Friday, May. 17, 1968
Battle of the Sorbonne
"This is real guerrilla action," said Paris Police Chief Maurice Grimaud. Indeed it was. In a year that has been marked almost everywhere by student upheaval. Paris last week captured the record for the largest student riots so far in 1968. While the city prepared for the opening of Vietnamese peace talks, students staged the sharpest street fighting since the end of World War II. By week's end, the gulf between the government and students--who were joined by France's major unions--had widened into a serious anarchical challenge to Charles de Gaulle's government.
The trouble began two weeks ago, when authorities abruptly closed the Nanterre College of Letters, a suburban branch of the 150,000-student University of Paris, because a small band of Maoist, Marxist, Trotskyite and Guevarist militants had thrown the campus into a turmoil with strikes and threats of gang war. Next day the Nanterre leftists streamed into Paris' Latin Quarter, began demonstrating in the Sorbonne campus quadrangle.
After the university called in police to eject them, bloody clashes brought 600 arrests and forced the Sorbonne, France's oldest university, to close.
Burning Cars. That served only to rally broad support for the troublemakers. Massing by the thousands along the Boulevard St, Germain and cross streets, students ripped up paving stones and steel posts, bombarded steel-helmeted police from behind barricades of overturned and burning cars. The police fought back with nightsticks and tear-gas grenades in a battle lasting some seven hours.
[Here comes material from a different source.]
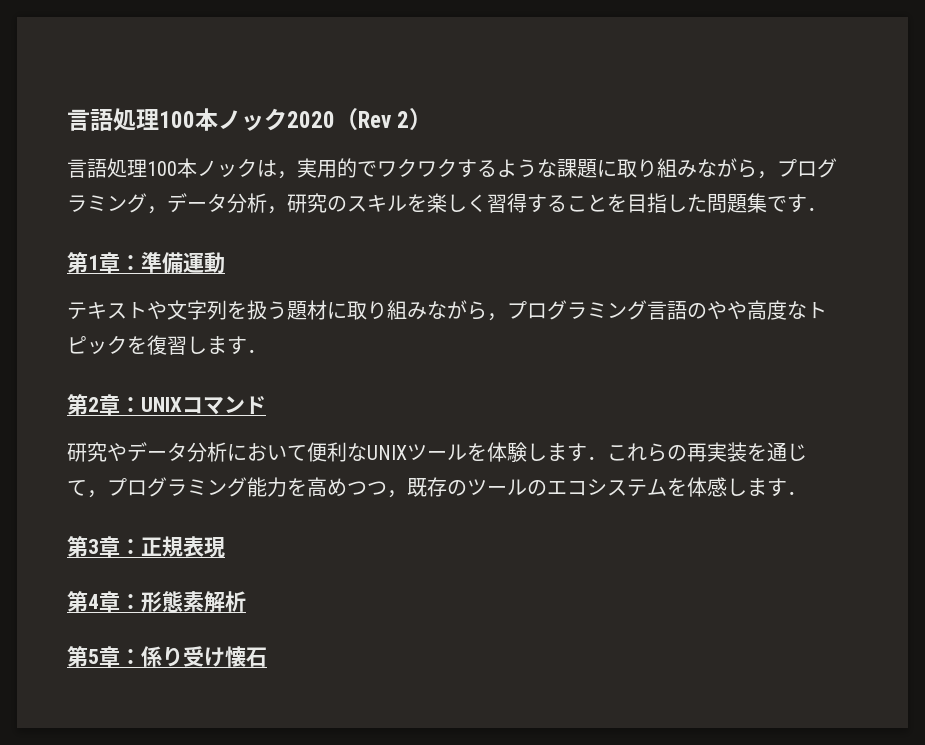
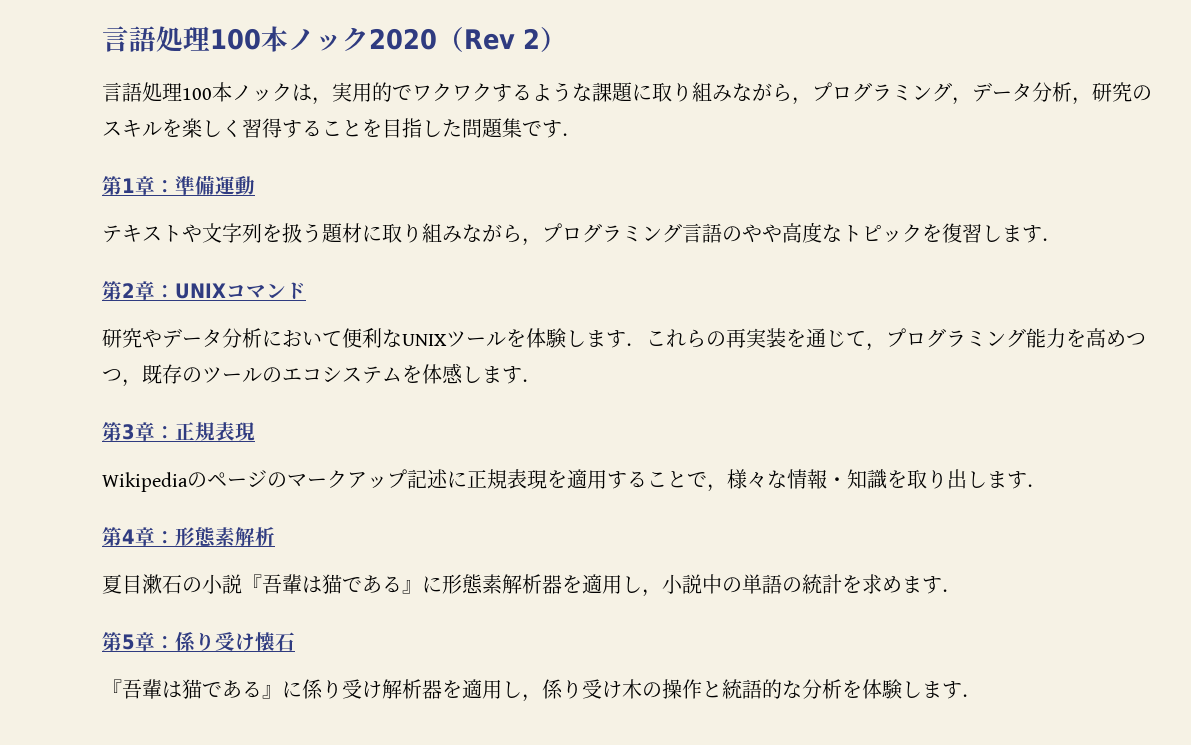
+ Wikipediaのページのマークアップ記述に正規表現を適用することで，様々な情報・知識を取り出します．
+ 夏目漱石の小説『吾輩は猫である』に形態素解析器を適用し，小説中の単語の統計を求めます．
+ 『吾輩は猫である』に係り受け解析器を適用し，係り受け木の操作と統語的な分析を体験します．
Obviously embarrassed by such disorder on the eve of Viet Nam peace talks, Charles de Gaulle warned that further violence would not be tolerated. Yet the clashes continued: 30,000 students marched up the Champs Elysees to the Arc de Triomphe, singing the Communist Internationale on the way. By midweek, student strikes and demonstrations had spread to a dozen provincial cities, and even high school pupils picketed in large numbers to demand the release of 100 jailed rioters. Nanterre reopened, but students and nearly half the faculty struck in sympathy with the stillshuttered Sorbonne.
To insulate the Right Bank peace-talk site (and the U.S. delegation) from violence, police cordoned off all major bridges across the Seine. On the other side, students chanting "De Gaulle assassin!" massed and marched. Then, after flickering hopes for a compromise with the government faded, they rebuilt their paving-stone-and-auto barricades. Late at night, the gendarme phalanxes charged--and nearly a square mile of Paris turned into a battlefield. As retreating students hurled Molotov cocktails and set fire to many autos, the explosion of their gasoline tanks mixed with the pop of police tear-gas grenades. In a belated weekend effort to restore calm, Premier Georges Pompidou proclaimed on radio and television that reform of the university system was "indispensable," and promised to reopen the Sorbonne this week. He even hinted that appeal courts would deal lightly with already convicted student leaders.
Smoldering Hostility. The seeds of the student revolt have long existed in France's archaic system of higher education. Overcrowded to a point that stifles learning, lamentably short of professors, and managed by a mammoth but mediocre bureaucracy that resists change. French universities annually flunk some 20% of their 550,000 students while another 50% give up and quit. Resentment against the system erupted in the rioting.
Astonishingly, no lives were lost, but before the week's carnage ended, 1,158 combatants were hurt (596 of them police) and 1,081 arrested. In support of the rioters, Communist, Socialist, Christian Socialist and teachers' labor unions ordered an illegal 24-hour general strike, a move that could leave France without railroads, buses, subways, electricity, schools and other public services.